Sanctions on Russia in general have been hefty for the past decade, and the main result is not regime change but that trade links between the United States and Russia have reached a low point. The thousands of sanctions placed on Russian state actors and individuals recently are unlikely to make any difference to people in power. This seems to be true for most sanctions placed nowadays. Venezuela’s citizens have suffered from malnutrition, record inflation, and inadequate access to medical supplies and care, caused in part by their government but certainly made worse by Obama- and Trump-era sanctions. But the citizenry hasn’t seen even a glimmer of Washington’s desired outcomes.

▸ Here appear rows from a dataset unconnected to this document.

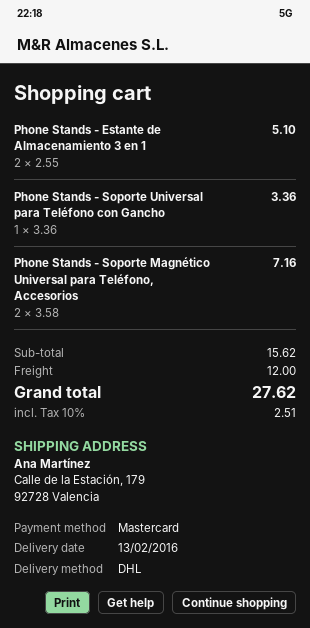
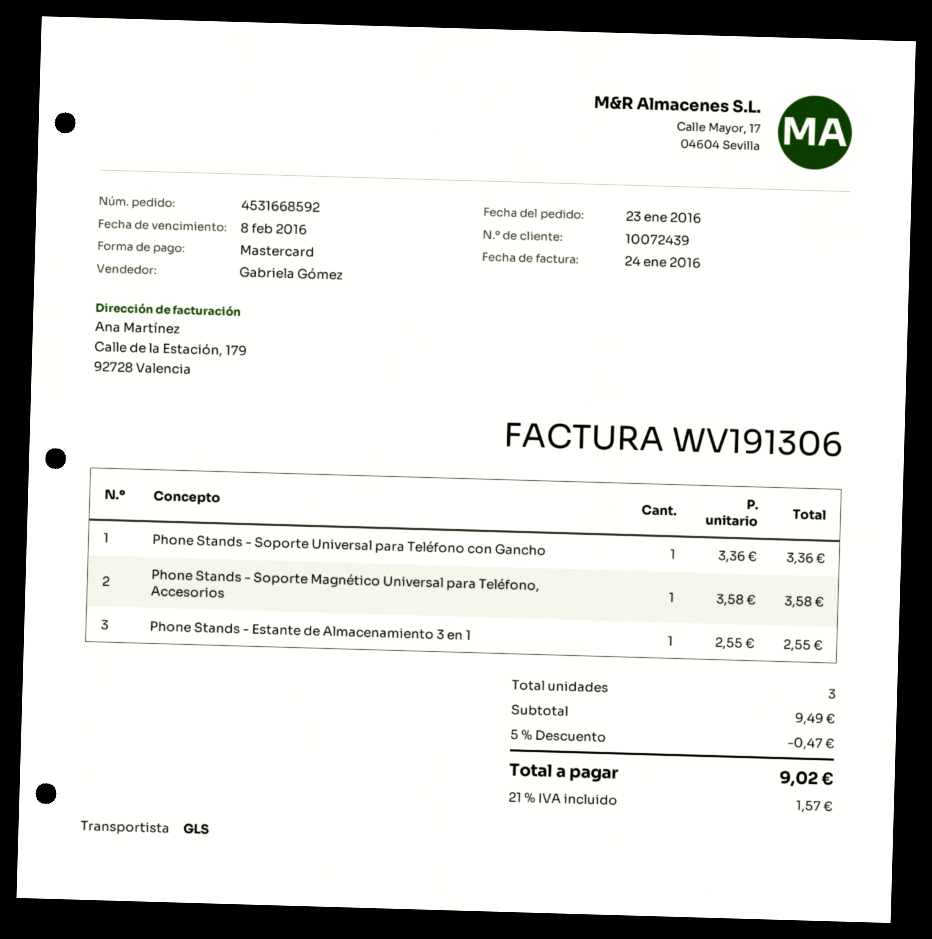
shipping method: DHL -> GLS
Phone Stands - Estante de Almacenamiento 3 en 1: 2 x 2.55 = 5.10 -> 1 x 2.55 = 2.55
Phone Stands - Soporte Magnético Universal para Teléfono, Accesorios: 2 x 3.58 = 7.16 -> 1 x 3.58 = 3.58
subtotal: 15.62 -> 9.49
discount: none -> 5% = 0.47
shipping: 12.00 -> none
tax: 10% = 2.51 -> 21% = 1.57
total: 27.62 -> 9.02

Yet, despite all this very public evidence of failure, the great paradox is that sanction use doubled in the 20 years after 1990, compared to the 35 years between 1950 and 1985. Sanctions start to seem a lot like an addictive substance: The more they are used, the less they work; the more problems they cause, the more they seem necessary. Yet we keep going back for another hit, hoping, against all odds, that they’ll work exactly like the first time.
So what then is the appeal of sanctions? They may raise the approval rating for politicians who implement them, and rarely, if ever, do they receive scrutiny in the popular press. Mulder suggests that they have the attraction of a utopian technocratic tool that resolves global problems with the stroke of a pen instead of the end of a Scud missile. We hope that sanctions will allow us to intervene in conflict without actually appearing to do so. Sanctions are an almost invisible tool of diplomacy. As we saw in the case of the 1990s Iraq, the cost can be quite high. When sanctions do have a significant impact, it often is not the desired one.
“Interwar sanctionists assumed state behavior was driven by popular opinion and the material self-interest of populations and elites,” Mulder writes, but “this view was dangerously single-minded.” Sanctions rely on a notion popular in classical economics of the perfectly rational subject, who consistently acts to maximize their interests. They would “no doubt work better” in a world of such beings, Mulder writes, “but this is not the world we actually inhabit.”
Sanctions do not circumvent war. They are a limited tool that can actually encourage nationalism, conquest, and a turn away from U.S. interests. Worse, they have been a deadly weapon with serious humanitarian consequences. Recently, anti-war protesters near my house came up to me and said, “No war in Ukraine! Bombs and guns will not solve this problem!” I thought, Add sanctions to that list, please.